EXERCISE PROMPT
Only these lines are needed: the first line of the entries below through the line with "teachers using video technology.", each returned exactly.

DATA SECTION
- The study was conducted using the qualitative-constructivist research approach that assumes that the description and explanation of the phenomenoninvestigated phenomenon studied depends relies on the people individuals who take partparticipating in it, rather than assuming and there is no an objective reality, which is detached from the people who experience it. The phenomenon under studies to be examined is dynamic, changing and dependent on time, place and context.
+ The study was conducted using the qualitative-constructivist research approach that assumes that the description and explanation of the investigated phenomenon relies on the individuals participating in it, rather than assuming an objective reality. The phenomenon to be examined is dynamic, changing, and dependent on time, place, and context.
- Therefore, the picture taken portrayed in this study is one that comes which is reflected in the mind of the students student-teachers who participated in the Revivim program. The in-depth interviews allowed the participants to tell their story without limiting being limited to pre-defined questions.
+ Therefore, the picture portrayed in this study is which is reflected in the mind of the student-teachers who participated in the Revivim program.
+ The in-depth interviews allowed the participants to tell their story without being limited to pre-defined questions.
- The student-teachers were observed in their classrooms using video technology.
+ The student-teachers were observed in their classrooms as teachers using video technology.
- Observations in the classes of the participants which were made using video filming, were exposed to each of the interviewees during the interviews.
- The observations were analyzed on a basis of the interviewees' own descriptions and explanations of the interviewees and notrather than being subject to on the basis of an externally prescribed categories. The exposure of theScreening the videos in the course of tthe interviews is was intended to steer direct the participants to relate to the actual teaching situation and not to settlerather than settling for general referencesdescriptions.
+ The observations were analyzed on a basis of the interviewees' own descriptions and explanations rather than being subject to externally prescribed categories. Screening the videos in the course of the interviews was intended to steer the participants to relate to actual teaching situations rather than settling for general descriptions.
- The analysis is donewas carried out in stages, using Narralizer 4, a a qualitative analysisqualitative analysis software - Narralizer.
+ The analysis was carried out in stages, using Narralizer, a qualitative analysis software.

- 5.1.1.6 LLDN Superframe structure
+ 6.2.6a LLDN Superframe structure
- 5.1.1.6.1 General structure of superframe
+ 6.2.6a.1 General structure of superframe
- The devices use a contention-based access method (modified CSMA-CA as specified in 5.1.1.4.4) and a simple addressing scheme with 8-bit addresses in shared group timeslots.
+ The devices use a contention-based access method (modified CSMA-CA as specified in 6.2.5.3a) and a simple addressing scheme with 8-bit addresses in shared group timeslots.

RESULT OF THIS EXERCISE
- The study was conducted using the qualitative-constructivist research approach that assumes that the description and explanation of the phenomenoninvestigated phenomenon studied depends relies on the people individuals who take partparticipating in it, rather than assuming and there is no an objective reality, which is detached from the people who experience it. The phenomenon under studies to be examined is dynamic, changing and dependent on time, place and context.
+ The study was conducted using the qualitative-constructivist research approach that assumes that the description and explanation of the investigated phenomenon relies on the individuals participating in it, rather than assuming an objective reality. The phenomenon to be examined is dynamic, changing, and dependent on time, place, and context.
- Therefore, the picture taken portrayed in this study is one that comes which is reflected in the mind of the students student-teachers who participated in the Revivim program. The in-depth interviews allowed the participants to tell their story without limiting being limited to pre-defined questions.
+ Therefore, the picture portrayed in this study is which is reflected in the mind of the student-teachers who participated in the Revivim program.
+ The in-depth interviews allowed the participants to tell their story without being limited to pre-defined questions.
- The student-teachers were observed in their classrooms using video technology.
+ The student-teachers were observed in their classrooms as teachers using video technology.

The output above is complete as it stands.